Gessica, sfregiata con l'acido dal suo ex ragazzo nel gennaio 2017 non si è mai data per vinta; dopo l'aggressione ha deciso di "reagire e di non darla vinta" al suo aguzzino e di diventare emblema e portavoce della crudeltà rovinosa della violenza rosa. "La mia faccia per salvarne altre centomila" aveva spiegato in un'intervista a Sky tg 24 parlando della sua mission, "Voglio pensare che sia questo il senso della mia vita: mettere la mia esperienza al servizio di tante altre persone che magari non trovano il coraggio di ribellarsi". Per questo Gessica, in occasione della Giornata internazionale per l’eliminazione della violenza contro le donne, ha pubblicato per la prima volta le immagini (forti) del suo volto deturpato dopo l'aggressione (ma con un messaggio di speranza).

"Ci siamo.
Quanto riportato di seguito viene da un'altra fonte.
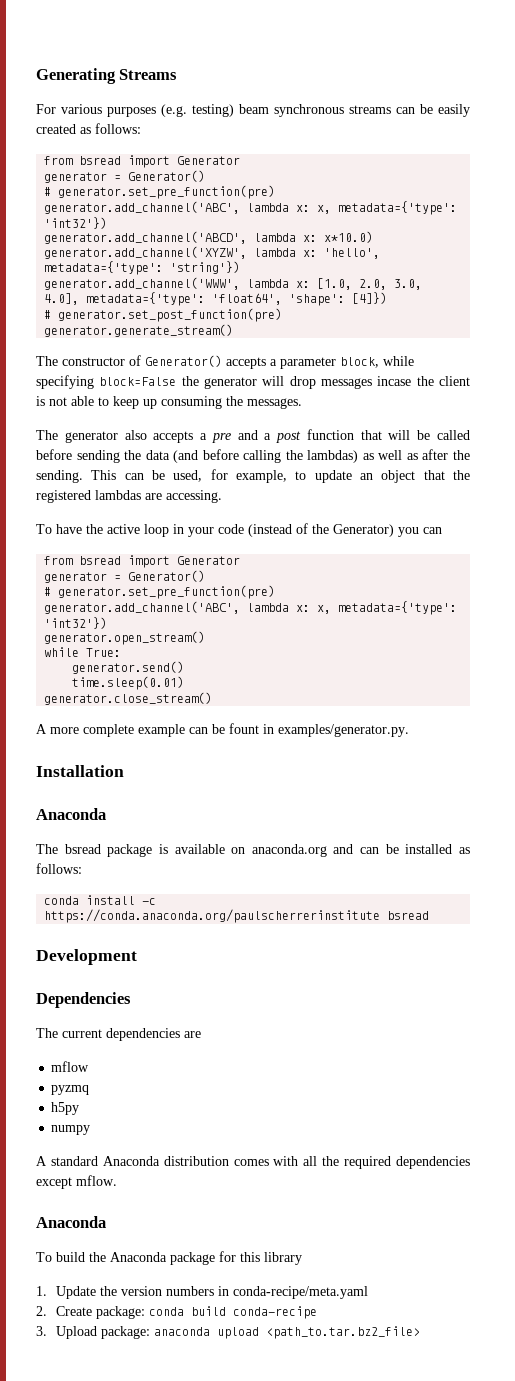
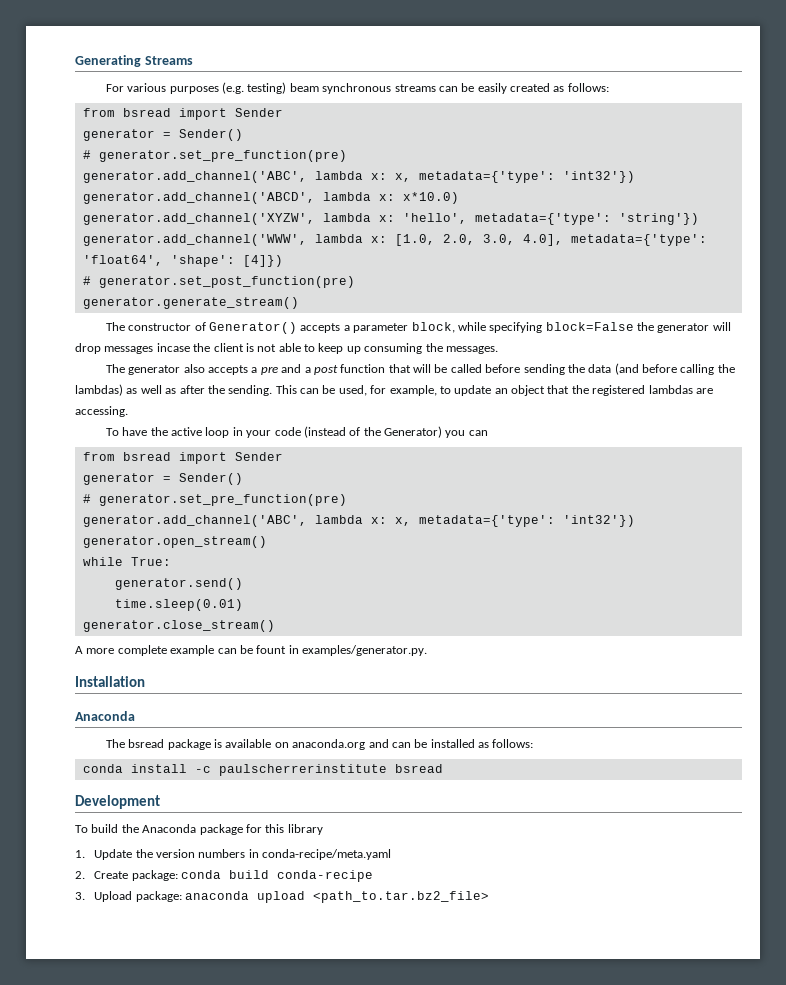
  For various purposes (e.g. testing) beam synchronous streams can be easily created as follows:
- from bsread import Generator
- generator = Generator()
+ from bsread import Sender
+ generator = Sender()
  To have the active loop in your code (instead of the Generator) you can
- from bsread import Generator
- generator = Generator()
+ from bsread import Sender
+ generator = Sender()
- conda install -c https://conda.anaconda.org/paulscherrerinstitute bsread
+ conda install -c paulscherrerinstitute bsread
- Dependencies
- The current dependencies are
- mflow
- pyzmq
- h5py
- numpy
- A standard Anaconda distribution comes with all the required dependencies except mflow.
- Anaconda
Finalmente è arrivato il momento di mostrarvi tutto", ha scritto la 30enne su Instagram, "senza filtri, senza timore. Sono passati quasi 4 anni da quel giorno e proprio in questo periodo stavo ultimando il mio disco 'Gracias La Vida'... poco dopo... il buio totale". Nel filmato postato su Instagram e facebook, una carrellata di immagini del suo "prima", delle bende, l'ospedale, l'arresto di Tavares, la riabilitazione in ospedale e la rinascita. "Poi ho capito che nulla succede per caso che quella canzone, che rappresenta un vero e proprio inno alla vita, non era arrivata per caso. Anzi, è arrivata nel momento giusto", ha ammesso prima di definirsi una miracolata, "perché mai come da quel 10 gennaio avrei potuto imparare che la vita va ringraziata ogni giorno per ciò che ci da e non accusata per ciò che ci toglie".